Não alheio ao conflito, porém, sem esconder um interesse pela questão, o presidente da Província de
Minas Gerais, Francisco Diogo Pereira de Vasconcelos, informado dos acontecimentos por seu colega do
Rio de Janeiro e pelo juiz de direito da Comarca de Pomba, assinalou às suas autoridades locais que
evitassem controvérsias e inconvenientes e se limitasse a atuar nos limites da Província, chamando à
responsabilidade àqueles que transgredissem tal ordem. 36 Tanto para um quanto para outro presidente de
província a contenda expressava exclusivamente um capricho do corpo de polícia de fronteira, mais
especificamente dos subdelegados dos Termos de Natividade (RJ) e Carangola (MG). Assim, dissimulavam
divergências mais profundas em uma região de acelerada ocupação.

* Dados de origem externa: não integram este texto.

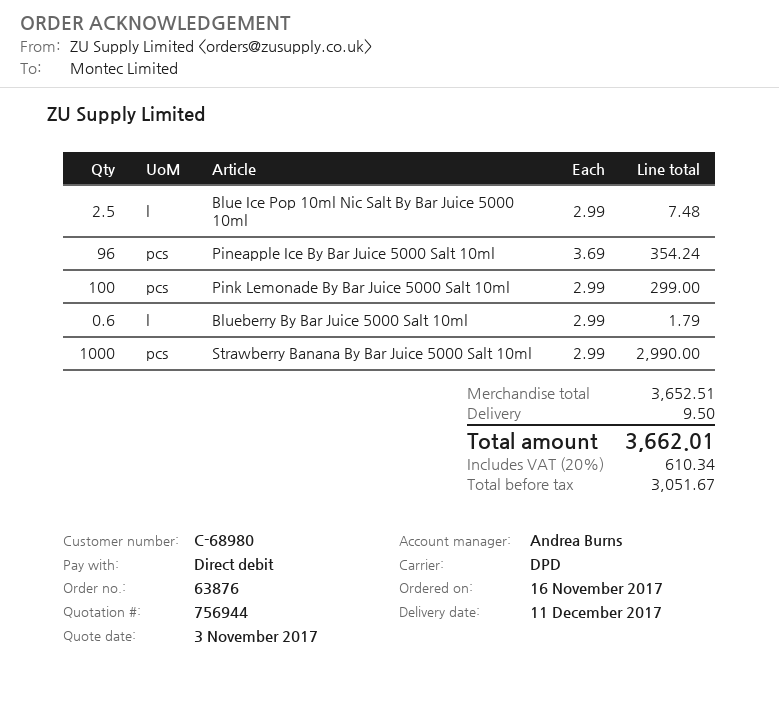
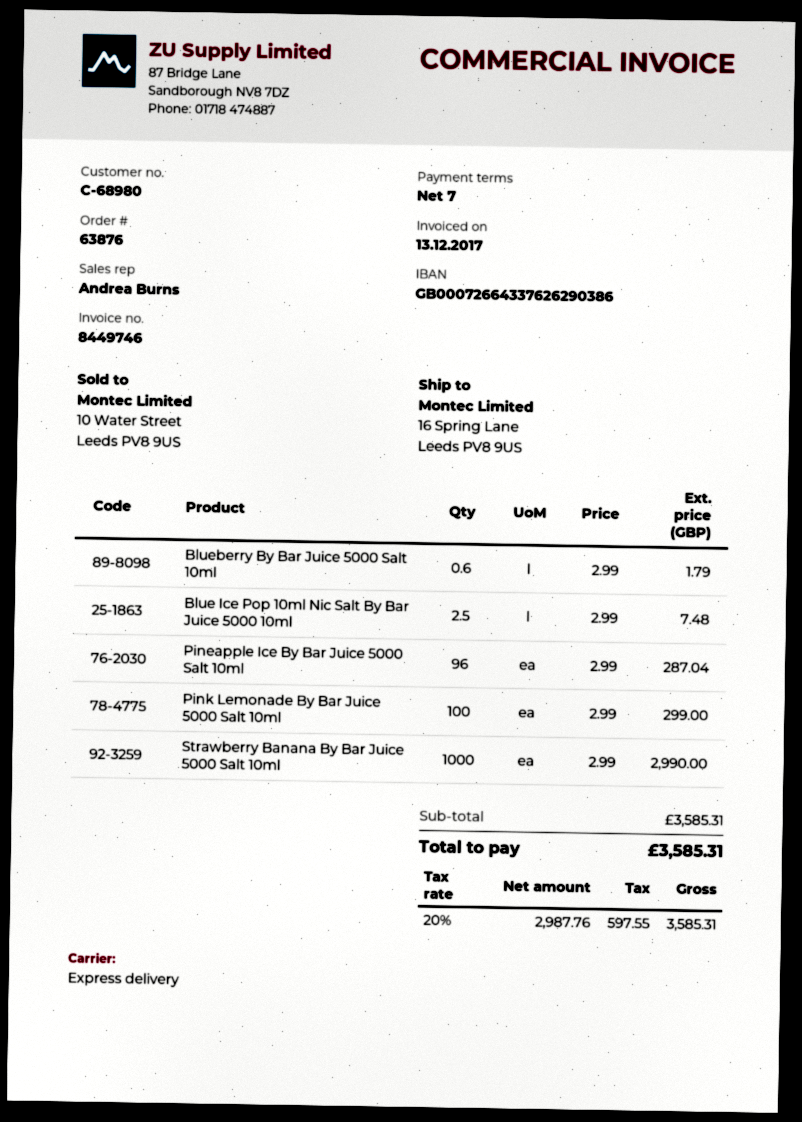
shipping method: DPD -> express
Pineapple Ice By Bar Juice 5000 Salt 10ml: 96 x 3.69 = 354.24 -> 96 x 2.99 = 287.04
subtotal: 3652.51 -> 3585.31
shipping: 9.50 -> none
net: 3051.67 -> 2987.76
tax: 20% = 610.34 -> 20% = 597.55
total: 3662.01 -> 3585.31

Na esteira das complexas relações entre as três províncias surgiam delicadas situações entre litigantes.
Em 1857, o mesmo Luiz Antônio Barbosa, ainda Presidente da Província do Rio de Janeiro, comunicara ao
Ministro da Justiça, Nabuco de Araújo, que moradores da mesma Guarulhos haviam entrado em conflito com
o subdelegado de polícia do Distrito de Itabapoana, do Termo de Itapemirim, na Província do Espírito Santo,
por conduzir tropas para proceder ações policiais na freguesia campista. Em correspondência ao Presidente
da Província do Espírito Santo, o mandatário fluminense havia sugerido que as autoridades policiais
capixabas não transitassem em terras fluminenses acompanhados de subordinados seus e sim requisitassem o
auxílio da polícia fluminense para realizar a prisão de fugitivos capixabas domiciliados no Termo de
Campos.37

35
Arquivo Nacional – Série Justiça – I J 1 455 – 1853/1854.
36
Arquivo Nacional – Série Justiça – I J 1 456 e I J 1 457 – 1854/1855.
37
Arquivo Nacional – Série Justiça – I J 1 458 e I J 1 461 – 1857.

14
A concluir

Podemos inferir, a partir dessas evidências, que eram tensas as relações entre habitantes na confluência
demarcada entre as três províncias. O que teria levado a esse estágio de tensão? Por que motivos a Câmara
de Campos tentava criar uma província englobando as três áreas? Diante de tais interrogações, essa pesquisa
investe na possibilidade de apontar elementos significativos na construção de estratégias individuais ou
coletivas que traduzem interesses regionais de maior complexidade, em que um dos vértices era o tráfico
ilegal de escravos na região, com o contínuo desembarque de africanos nas praias locais, depois da Lei de
1850. Dessa forma, a redução da escala permite estudar uma vasta rede cuja articulação reveste-se das
dimensões históricas do contexto. Defendemos, pois, uma prospecção mais minuciosa sobre os ditos anos de
palidez de um negócio secular, o trato de africanos, que insistia em manter-se por soluções cambiantes, cujas
motivações poderiam implicar objetivos mais ousados.